僅かでも腕の力を緩めれば、ディアンヌが自分の懐から消えてしまうとでも思っているかのように苦しいほどにきつく抱きすくめる。
ディアンヌもクラヴィスの流れる髪に指を埋め、寸分でも離れたらこの幸せが逃げてしまうとでもいうように懸命にクラヴィスを抱き返す。
もう放さない、放せない、心の奥底から突き上げてくる思いを互いに確かめ合うかのように二人は肌をまさぐりあう。
中天に差し掛かった月の光が銀の帳となって二人を包む。
月の加護と祝福を受けた恋人たちの夜は今始まったばかりだ。
FIN
50000HITキリ番創作クラ・ディーの初夜は堪能いただけたでしょうか?(笑)
クラ様のテクニシャンぶりに「いったいどこで覚えたんだぁ!」という声があがるかもしれませんが、私はクラ様ってなんとなく天性のテクニシャンって気がするんです。辛い過去をもつゆえの優しさとねちこそうな性格ゆえのむっつりスケベ(爆)ぶりがミックスしたら、意識せずともテクニシャンになってしまいそうな気がしませんか?(笑)オスカー様が経験を積んだテクニシャンなのと好対照ですね
で、なおかつ私自身はこの2人は(クラ&オス)どちらも本気で愛した相手になら、とことん相手本意に振舞い、自分の性急な欲望押し付けるとは思えないのですね。二人とも若さゆえの暴走をするとは思えないので、勢いHの展開が似てきてしまってオスアンの初夜との差別化に悩みました。

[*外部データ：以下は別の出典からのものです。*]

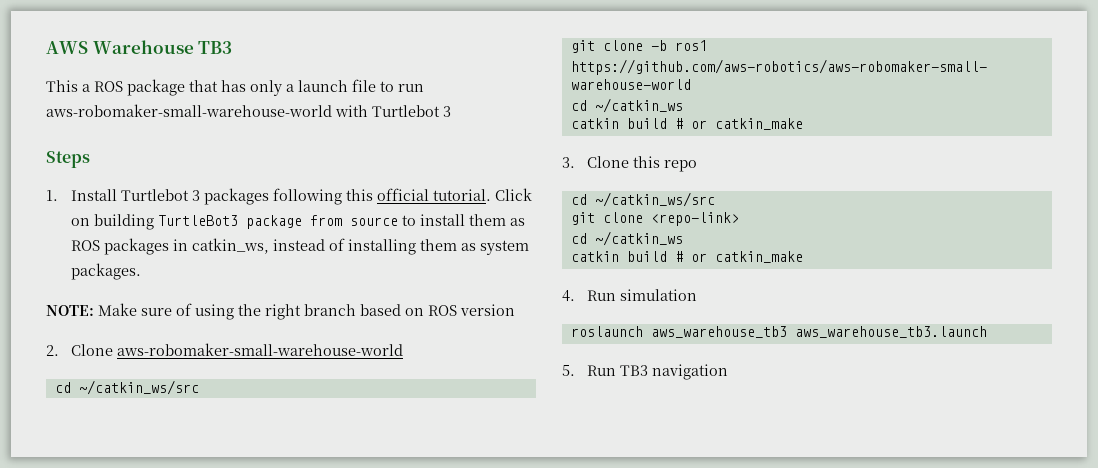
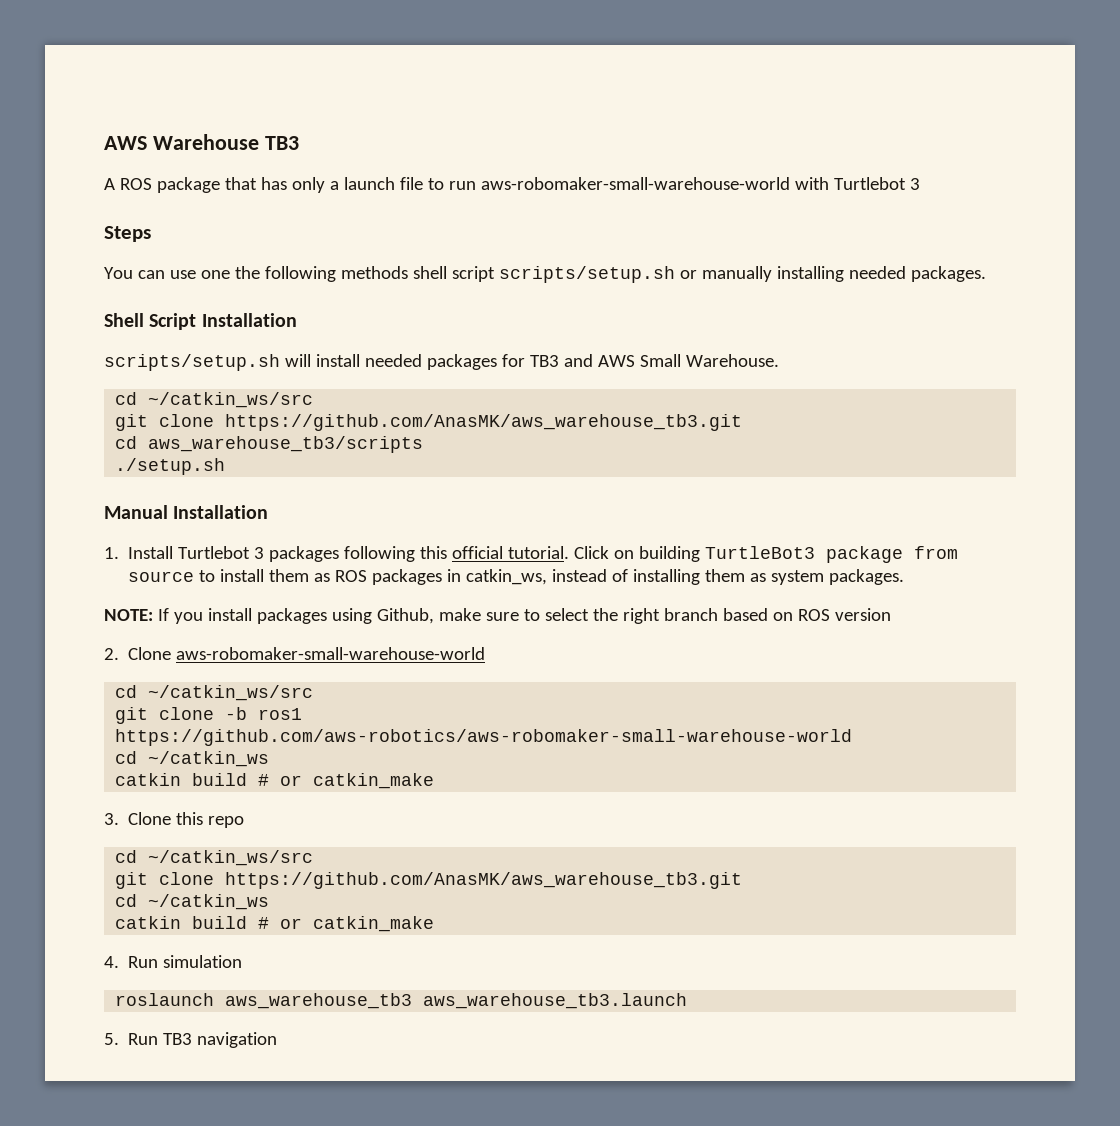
[46,80,90,92] This a -> [104,178,115,190] A
(90, 159) none -> [104,266,986,283] [104,313,297,330] [104,354,779,371] [115,392,314,408] [115,414,743,431] [115,436,424,453] [115,458,226,475] [104,505,269,519] // You can use one the following methods shell script scripts/setup.sh or manually installing needed packages. // Shell Script Installation // scripts/setup.sh will install needed packages for TB3 and AWS Small Warehouse. // cd ~/catkin_ws/src // git clone https://github.com/AnasMK/aws_warehouse_tb3.git // cd aws_warehouse_tb3/scripts // ./setup.sh // Manual Installation
[98,303,234,320] Make sure of using -> [157,608,589,624] If you install packages using Github, make sure to select
[650,212,739,226] <repo-link> -> [225,872,743,889] https://github.com/AnasMK/aws_warehouse_tb3.git

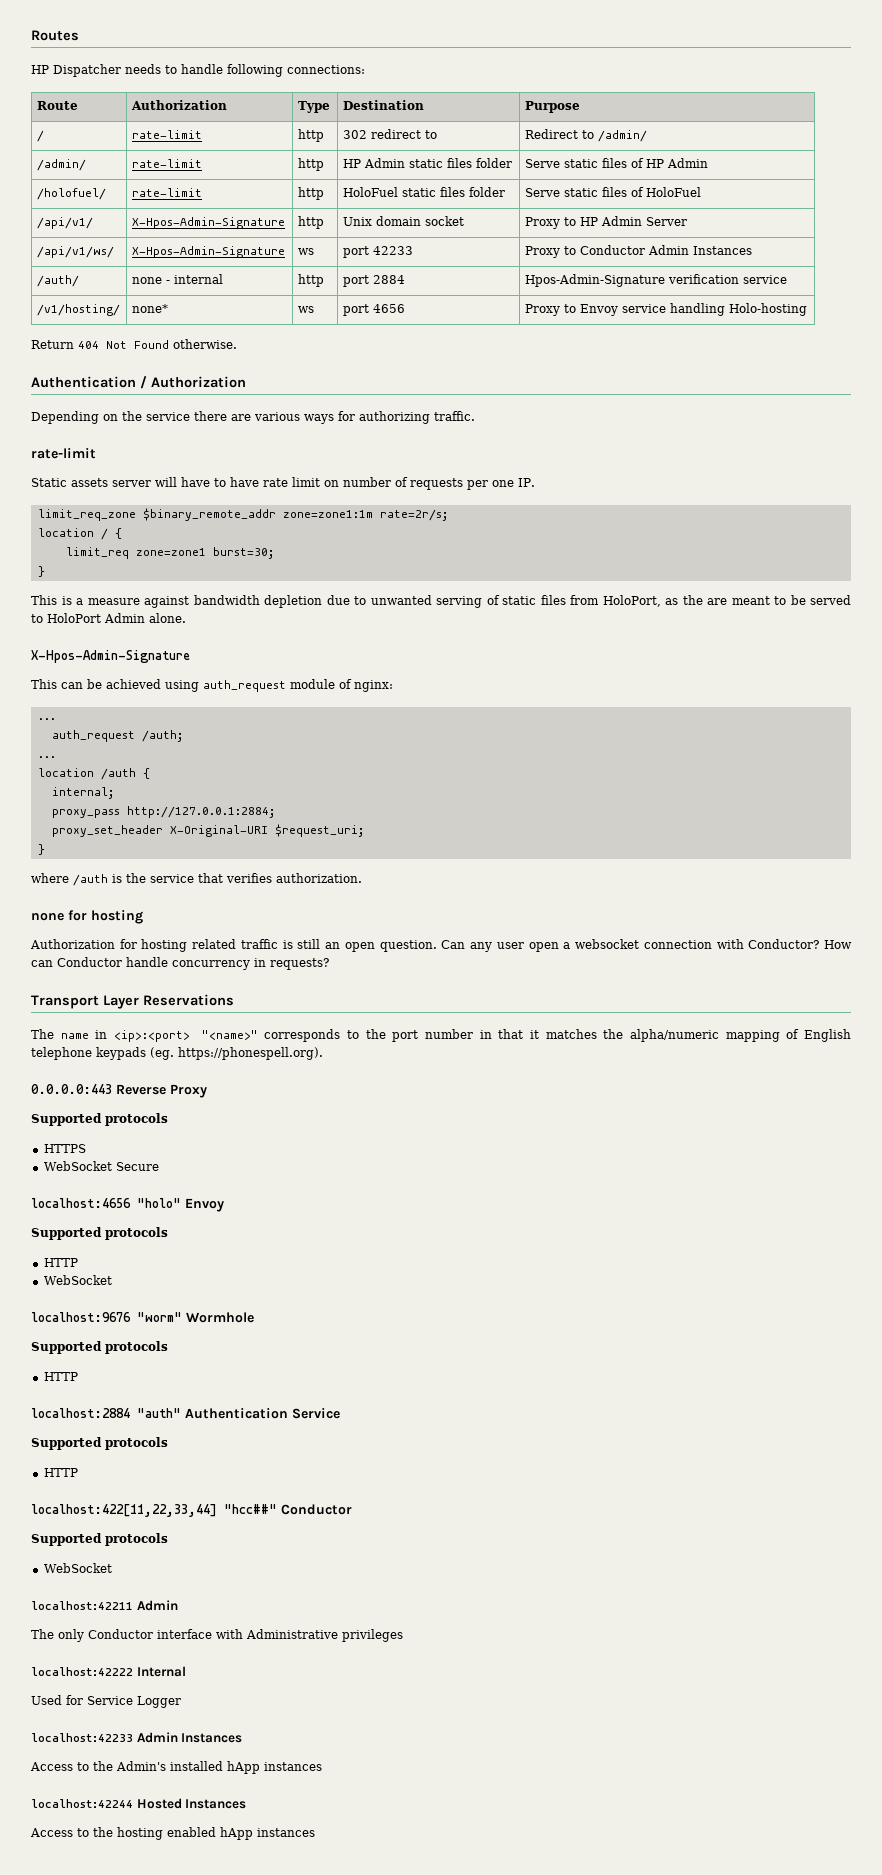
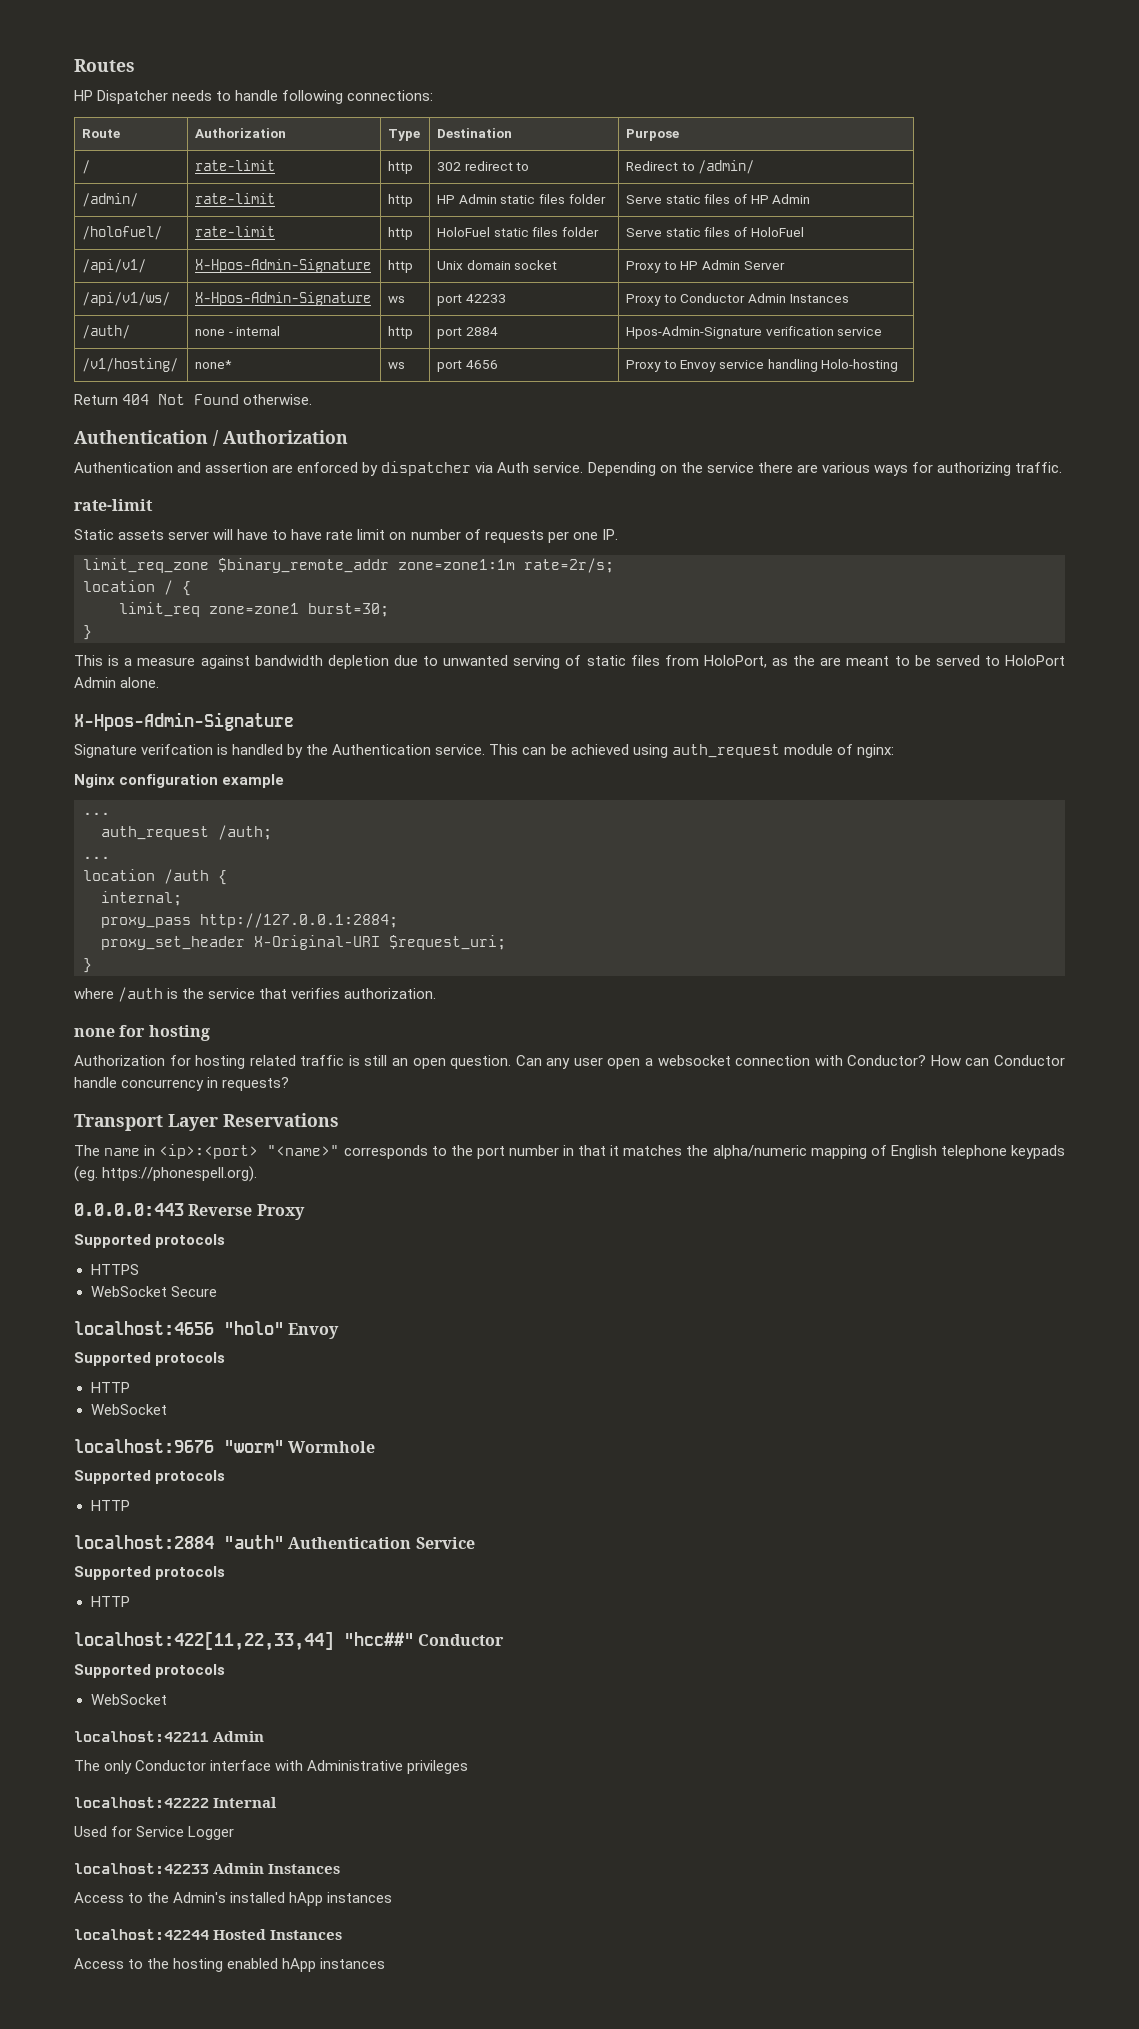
(246, 382) none -> [74,461,584,476] Authentication and assertion are enforced by dispatcher via Auth service.
(190, 656) none -> [74,744,486,758] Signature verifcation is handled by the Authentication service.
(393, 686) none -> [74,774,285,788] // Nginx configuration example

そこでクラ様らしくするにはどうしたらいいかと考えまして、もうひたすらねちこく〜ねちこく〜というのをお経のように唱えながらHシーンをつづってみました(爆)さそり座の男ですから、クラ様は絶対ねちこいはずだと勝手に断定しまして(笑)処女相手にこれでもかの愛撫の嵐!ですね(笑)
キリ番リクが大方の予想通りきまった時点でしのちゃん様がディーとクラ様のイメージイラストをくださるとおっしゃってくださいまして、
由貴「え?嬉しい!どんなの?」
しのちゃん様「おっぱいくりくり!」ちゅどーん!(爆死)
そして、ファイル開けた瞬間
「クラ様、私もくりくりしてえ!」とつい叫んでしまったことをここに白状します(爆)でも、気持ちわかっていただけるでしょおっ!あれご覧になったら。
とにかくしのちゃん様のおかげでますます萌え萌え度がUPしました。ディーは青いつり目気味のアンジェのイメージです。しのちゃん様、ほんとにいっつもどうもありがとおおお!
オフィシャル設定ではクラ様不幸なので、ウチで幸せにしてあげられてよかったわ〜と思ってます。このあとこの二人はきっと休暇の間中、部屋からでてこなかったでしょうね〜クラ様が片時も手放さないから(笑)でもって、休暇後、クラ様はますます職務怠慢に磨きがかかること必定ですね。ジュリさまの苛苛ぶりが目に見えるようです(笑)
この話でクラ様の株があがるといいなと思っております。